George Kunz
- Kunz in 1972

No. 75
- Position: Offensive tackle

Personal information
- Born: July 5, 1947 (age 79) Fort Sheridan, Illinois, U.S.
- Listed height: 6 ft 5 in (1.96 m)
- Listed weight: 257 lb (117 kg)

Career information
- High school: Loyola (Los Angeles, California)
- College: Notre Dame
- NFL draft: 1969: 1st round, 2nd overall pick

Career history
- Atlanta Falcons (1969–1974); Baltimore Colts (1975–1980);

Awards and highlights
- 3× First-team All-Pro (1972, 1973, 1975); 2× Second-team All-Pro (1976, 1977); 7× Pro Bowl (1969, 1971–1973, 1975–1977); National champion (1966); Consensus All-American (1968);

Career NFL statistics
- Games played: 129
- Games started: 126
- Fumble recoveries: 3
- Stats at Pro Football Reference

= George Kunz =

American football player (born 1947)

George James Kunz (/ˈkuːnz/ KOONZ; born July 5, 1947) is an American former professional football player who was an offensive lineman in the National Football League (NFL) from 1969 to 1980. He played college football with the Notre Dame Fighting Irish, earning consensus All-American honors in 1968.

Kunz was selected in the first round of the 1969 NFL/AFL draft with the second overall pick. He was a seven-time Pro Bowl selection in the NFL, playing with the Atlanta Falcons (1969–1974) and Baltimore Colts (1975–1980).

In his later years Kunz worked as an attorney practicing in Las Vegas, Nevada.

== College career ==

Tackle at the University of Notre Dame, he was 1968 consensus First-team All-American and a member of 1966 Notre Dame national championship team. He was a two-year starter at right offensive tackle and co-captain of Irish team in 1968. In addition he was National Football Foundation Scholar-Athlete honoree in 1968, being voted Academic All-American in 1968 and winner of NCAA post-graduate scholarship.

Kunz was regarded as the best offensive lineman of his draft class in 1969.

== Professional career ==

Kunz was selected in the first round of the 1969 NFL/AFL draft by the Falcons with the second overall selection. He was a bulwark of the Atlanta offense, playing right tackle, a key part of a line that limited Falcons opponents to just 31 sacks in 1971.

Right tackle George Kunz (75) helping to keep quarterback Bob Berry upright was the featured image of the 1972 Atlanta Falcons media guide.

In January 1975, Kunz was traded to the Baltimore Colts as part of a pick-flip with the Falcons in the 1975 NFL draft. The Colts, who held the top overall pick in the draft swapped it to the Falcons for Kunz plus Atlanta's first pick, number 3 overall. In addition, the Colts gave Atlanta a sixth-round pick in the deal. The Falcons used the number 1 overall pick to select quarterback Steve Bartkowski.

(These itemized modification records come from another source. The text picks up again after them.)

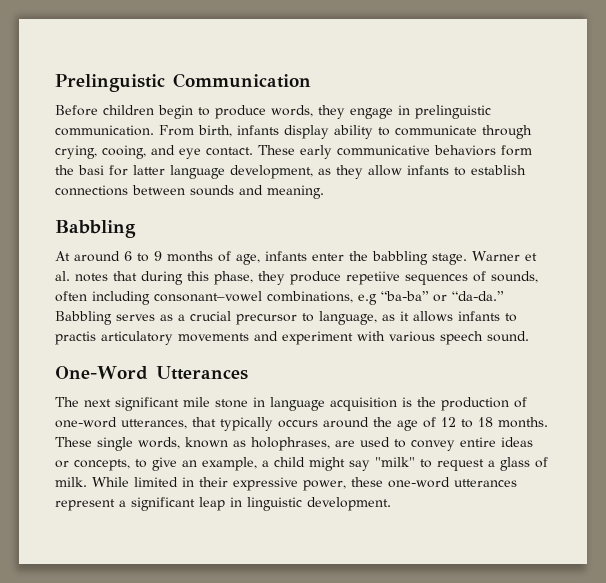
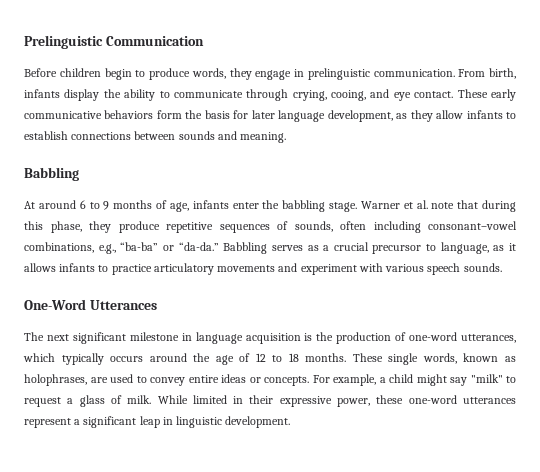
- From birth, infants display ability to communicate through crying, cooing, and eye contact.
+ From birth, infants display the ability to communicate through crying, cooing, and eye contact.
- These early communicative behaviors form the basi for latter language development, as they allow infants to establish connections between sounds and meaning.
+ These early communicative behaviors form the basis for later language development, as they allow infants to establish connections between sounds and meaning.
- Warner et al. notes that during this phase, they produce repetiive sequences of sounds, often including consonant–vowel combinations, e.g “ba-ba” or “da-da.”
+ Warner et al. note that during this phase, they produce repetitive sequences of sounds, often including consonant–vowel combinations, e.g., “ba-ba” or “da-da.”
- Babbling serves as a crucial precursor to language, as it allows infants to practis articulatory movements and experiment with various speech sound.
+ Babbling serves as a crucial precursor to language, as it allows infants to practice articulatory movements and experiment with various speech sounds.
- The next significant mile stone in language acquisition is the production of one-word utterances, that typically occurs around the age of 12 to 18 months.
+ The next significant milestone in language acquisition is the production of one-word utterances, which typically occurs around the age of 12 to 18 months.
- These single words, known as holophrases, are used to convey entire ideas or concepts, to give an example, a child might say "milk" to request a glass of milk.
+ These single words, known as holophrases, are used to convey entire ideas or concepts. For example, a child might say "milk" to request a glass of milk.

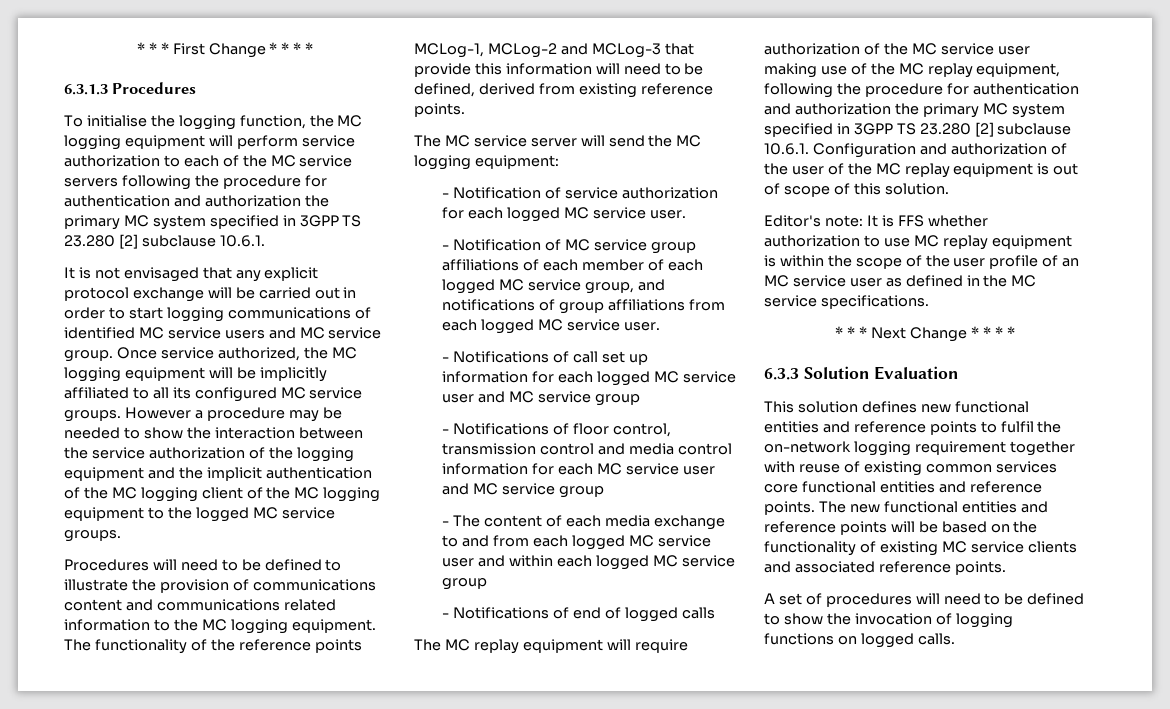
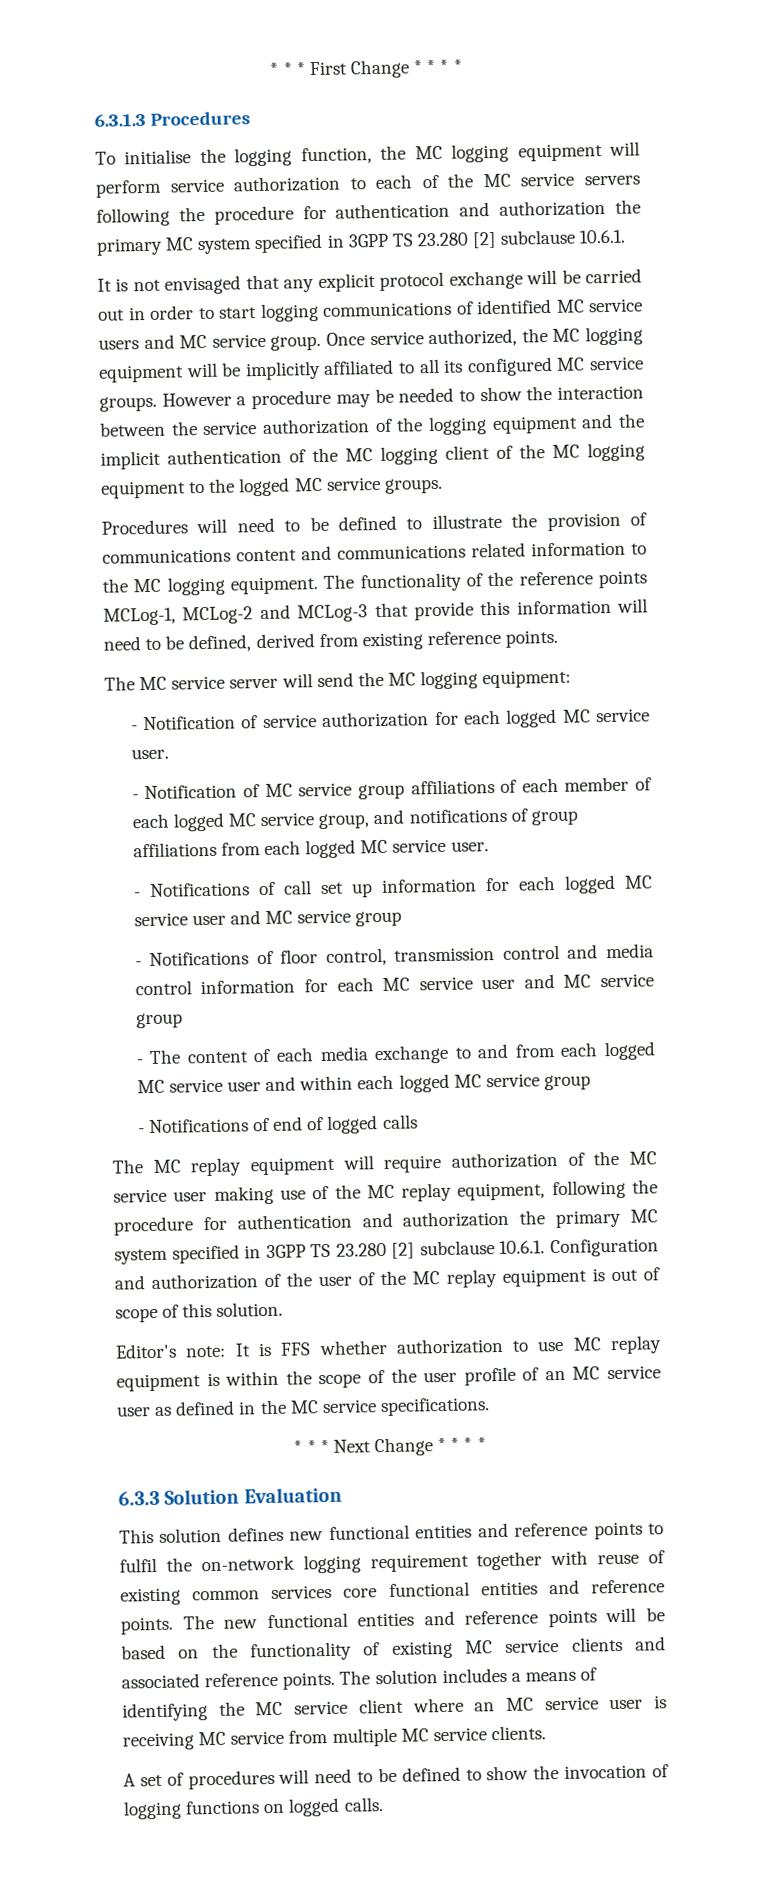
+ The solution includes a means of identifying the MC service client where an MC service user is receiving MC service from multiple MC service clients.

Kunz suffered a back injury in the first game of the 1978 season that knocked him out not just for the rest of that year, but for the entire 1979 Colts campaign. Kunz managed to return in 1980, seeing action in 9 games with 6 starts, before calling it a career.

Kunz established himself as one of the premier offensive linemen of his generation, being named to the Pro Bowl team 7 times (1969, 1971–73. 1975–77) in a 9-year span. In addition, Kunz was named All-Pro in 1972, 1973 and 1975, 2nd Team All-Pro in 1976 & 1977. Kunz was also All-Conference in 1973, 1975, 1976, and 1977 and 2nd team All-Conference in 1972 and 1974.

He was named as the Seagram's Seven Crowns of Sports Offensive Lineman of the Year in both 1976 and 1977 and was selected as the AFC choice for the NFLPA/Coca-Cola Offensive Lineman of the Year Award in 1976.

The Professional Football Researchers Association named Kunz to the PRFA Hall of Very Good Class of 2014.

== Life after football ==

In 2007, at the urging of his wife Mary Sue, the 59-year old Kunz went back to school, enrolling in the William S. Boyd School of Law at the University of Nevada, Las Vegas. Kunz, a former Academic All-American at Notre Dame, found the transition difficult but achievable, later telling a journalist: "My first day in class I had to ask another student how to turn on my computer — I was the oldest one there. Once I got back into the flow of it, it got a little easier but football killed a lot of brain cells. The bottom line is, I wasn't at the top of my class, but I wasn't at the bottom, either."

Kunz graduated in 2010 and subsequently passed the Nevada state bar exam. He opened a legal practice in Las Vegas dealing with matters of family law, adoption, and personal injury.